Als Reaktion auf die asiatische Herausforderung werden im Westen jetzt Gedankenspiele forciert, engere (Handels-)Bande zwischen den USA und Europa zu knüpfen. Manchmal wird schon laut eine europäisch-amerikanische Freihandelszone gefordert, um dem „Schwinden ihrer jeweiligen Marktmacht durch die Addition der Kräfte" zu begegnen, wie es der Spiegel-Journalist Gabor Steingart in seinem Buch „Weltkrieg um Wohlstand" formuliert. Dem ließe sich spitz entgegenhalten, dass das Zusammengehen von zwei Fußkranken noch selten die Marschgeschwindigkeit erhöht hat, wie viele zweifelhaft erfolgreiche Firmenfusionen belegen. Eine solche Abschottung behindert zudem massiv den Austausch von Gütern und Ideen mit den Entwicklungsländern, hilft also in keiner Weise bei der weltweiten Durchsetzung eines marktwirtschaftlichen, demokratischen Gesellschaftsmodells. Eine transatlantische Festung würde sich jeglicher Chancen begeben, als freiheitliches Vorbild für den Rest der Welt zu wirken. Wer sich einmauert, „beweist" doch nur, dass er entweder Angst hat oder etwas verbergen will.
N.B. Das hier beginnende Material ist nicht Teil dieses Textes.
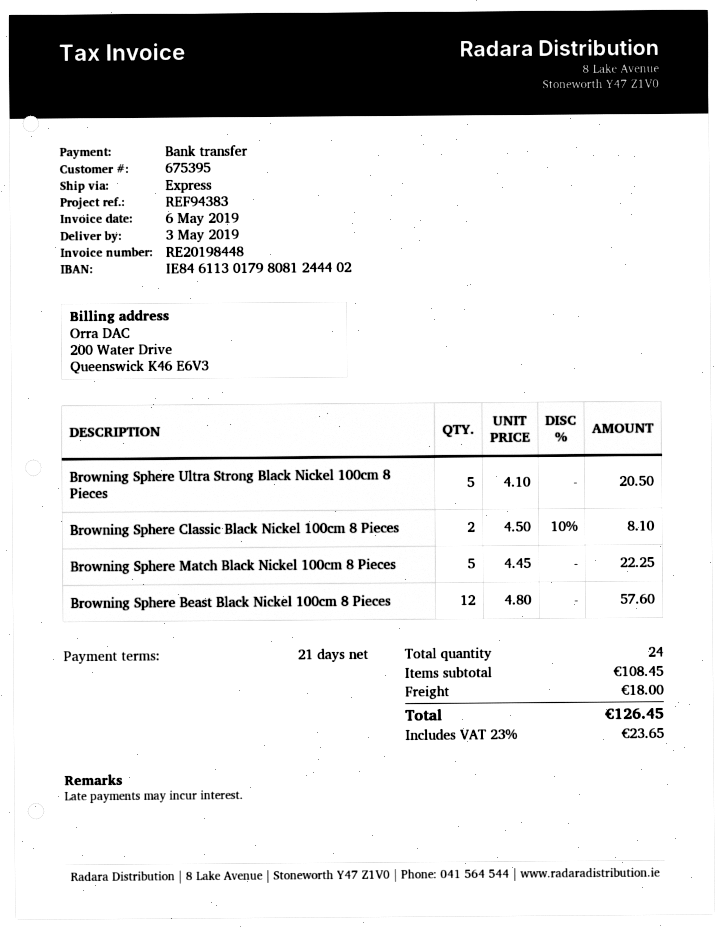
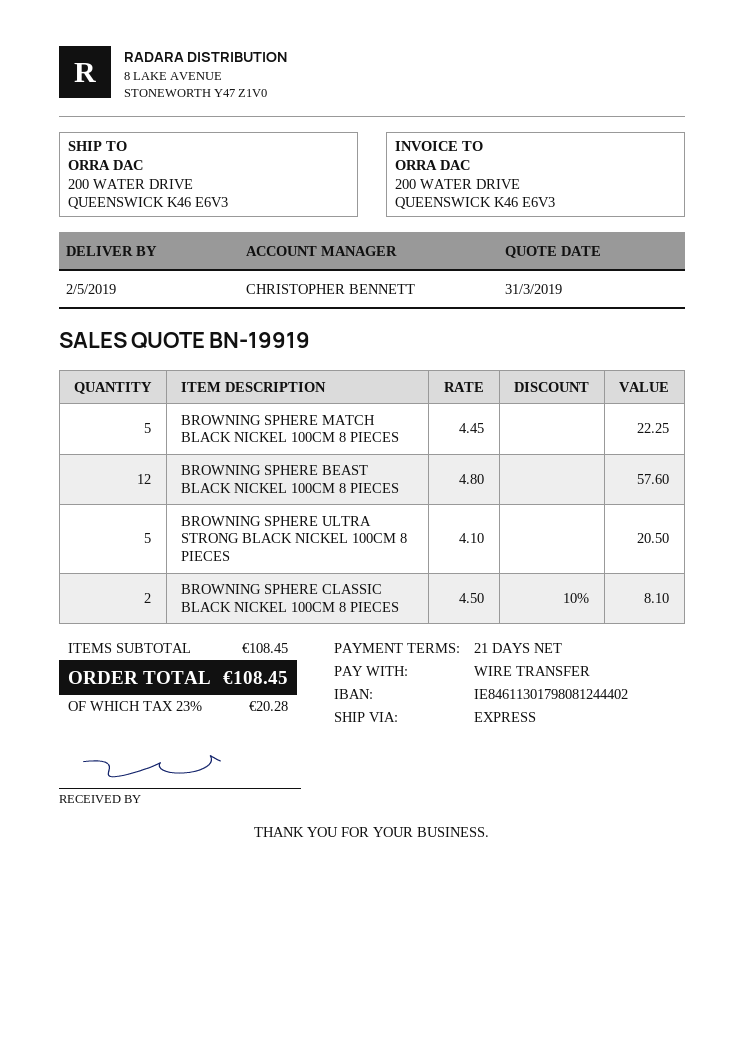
delivery date: 2019-05-03 -> 2019-05-02
shipping: 18.00 -> none
tax: 23% = 23.65 -> 23% = 20.28
total: 126.45 -> 108.45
Und ganz ohne Risiken wäre eine stärkere Anlehnung an den großen Bruder USA auch nicht: Allenthalben wird über die schleichende Amerikanisierung des Rechts lamentiert, werden amerikanische Kapitalgesellschaften als Heuschrecken gefürchtet. Allzu willfährig verordnete die EU den Transfer von Passagierdaten an das Departement of Homeland Security der USA, im Grunde gegen geltendes europäisches und nationales Recht. Was die Terroristen mit ihren Bomben nicht geschafft haben, erledigen westliche Sicherheitsbehörden für sie: Jeder Reisende auf der ganzen Welt wird laufend an die politischen Wahnideen dieser orientalischen Hasardeure erinnert. Im Marketing ist dies der meist unerreichbare Gipfel aller Verkaufsanstrengungen, wenn andere – hier sogar die Hüter der Ordnung der Gegenseite – die Vermarktung des eigenen Produkts in einer solch perfekten Weise unterstützen!

Was uns zur nächsten großen Herausforderung am Beginn des 21. Jahrhunderts bringt: das Wiedererstarken des religiösen Fanatismus. Den Vorreiter machen hier gegenwärtig Scharfmacher in der islamischen Welt, die die religiösen Gefühle gläubiger Menschen für ihre politischen Ränkespiele ausnutzen und so den Weg auch für Terroristen bereiten. Es geht dabei natürlich nicht um die Verbreitung des richtigen Glaubens im Westen. Es geht um Macht über Informationsströme und die Deutungshoheit bei für die Potentaten peinlichen innenpolitischen Themen wie Menschen- und Frauenrechte. Meinungsfreiheit – wie sie der Westen kennt – unterhöhlt den Einfluss der herrschenden Cliquen. Statt sich jedoch mit den miserablen Zuständen im eigenen Land zu befassen, wirft man den Europäern vor, den Islam zu beleidigen und fordert die Beschneidung der Meinungsfreiheit hierzulande. Wie wird der Westen auf dieses Ablenkungsmanöver reagieren? Bislang mit einer hilflosen Mischung aus Beschwichtigungen und der Selbstbezichtigung, dass wir Europäer an den Minderwertigkeitsgefühlen der Bewohner des Nahen Ostens eine (Teil-)Schuld trügen. Paradebeispiel war die Affäre um die Mohammed-Karikaturen, die in Dänemark veröffentlicht und in der ganzen Welt zum Stein des Anstoßes wurden. Die Pressefreiheit wurde von den Regierungen der westlichen Welt nicht allzu vehement verteidigt, als aus dem Nahen Osten heftige Zensurforderungen laut wurden. Leisetreten war angesagt, als die ersten Fahnen brannten.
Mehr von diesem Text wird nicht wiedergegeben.